### PROMPT
Search the data for the word "zítra". Reproduce every line where it is found.

[Source records]
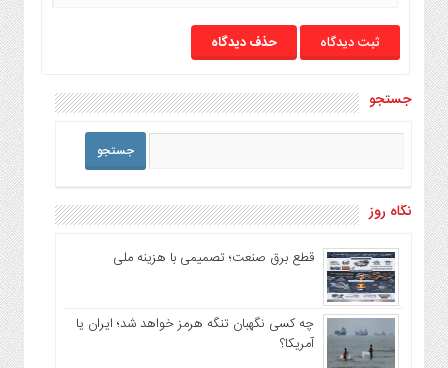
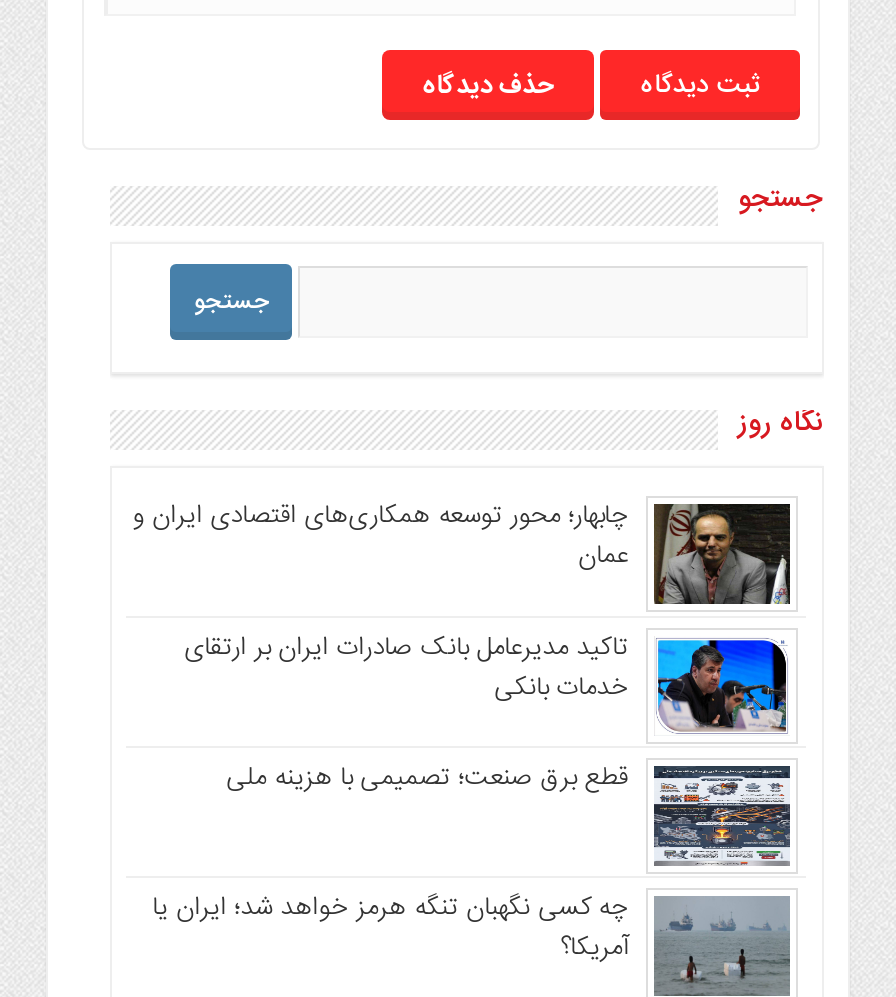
none -> [132,495,792,709] [image] | چابهار؛ محور توسعه همکاری‌های اقتصادی ایران و | عمان | تاکید مدیرعامل بانک صادرات ایران بر ارتقای | خدمات بانکی
none -> [658,638,788,734] [image]

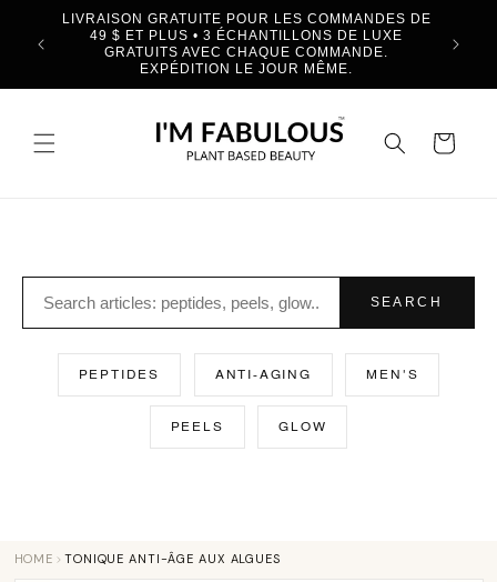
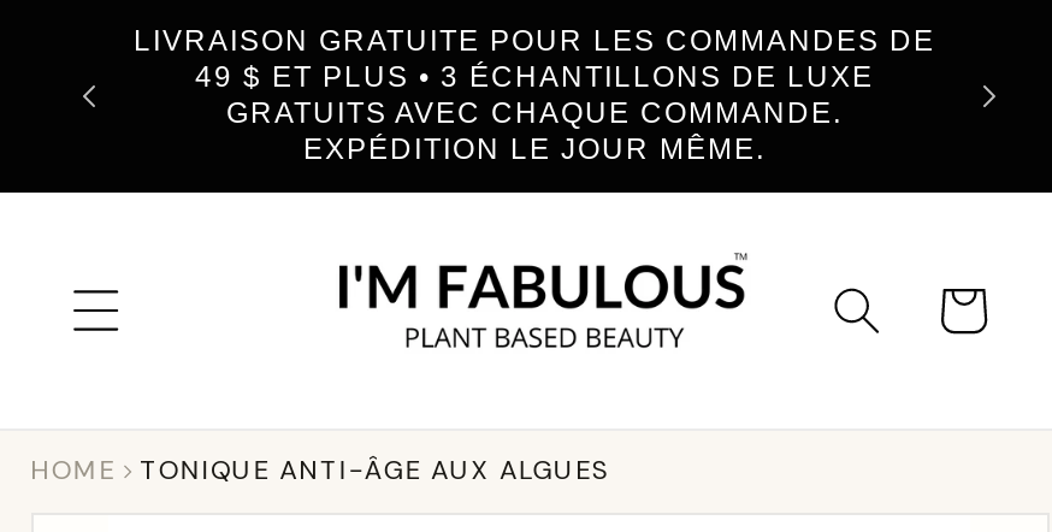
[370,294,443,310] SEARCH -> none
[78,366,419,434] PEPTIDES | ANTI-AGING | MEN'S | PEELS | GLOW -> none

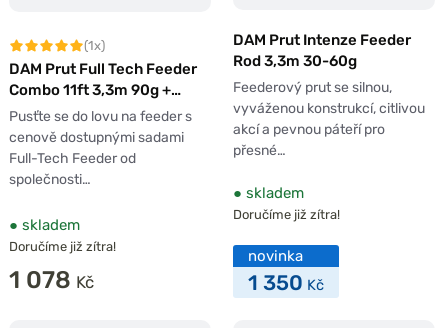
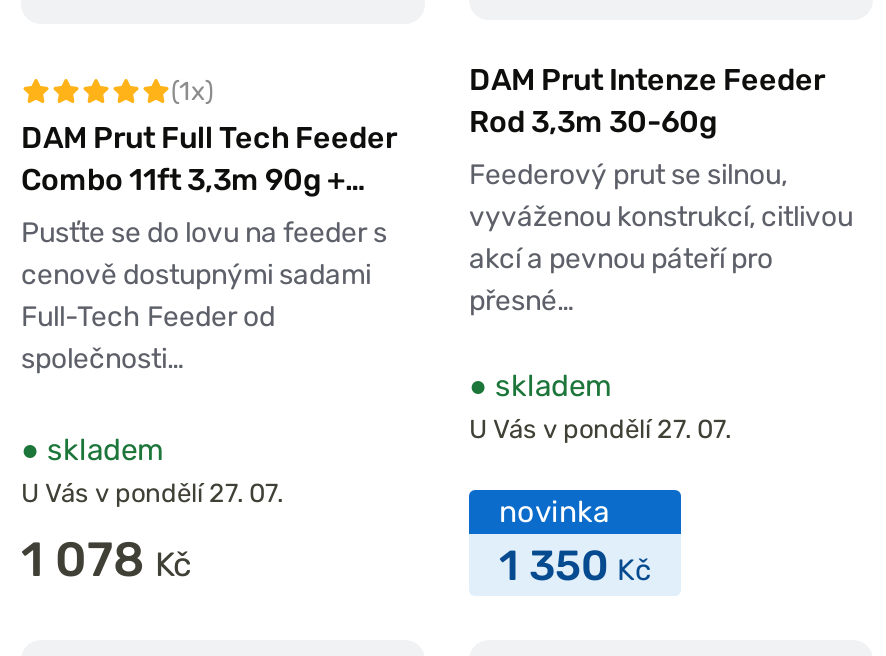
[233,207,340,222] Doručíme již zítra! -> [469,413,731,443] U Vás v pondělí 27. 07.
[9,239,116,254] Doručíme již zítra! -> [21,477,283,507] U Vás v pondělí 27. 07.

### EXERCISE RESPONSE
[233,207,340,222] Doručíme již zítra! -> [469,413,731,443] U Vás v pondělí 27. 07.
[9,239,116,254] Doručíme již zítra! -> [21,477,283,507] U Vás v pondělí 27. 07.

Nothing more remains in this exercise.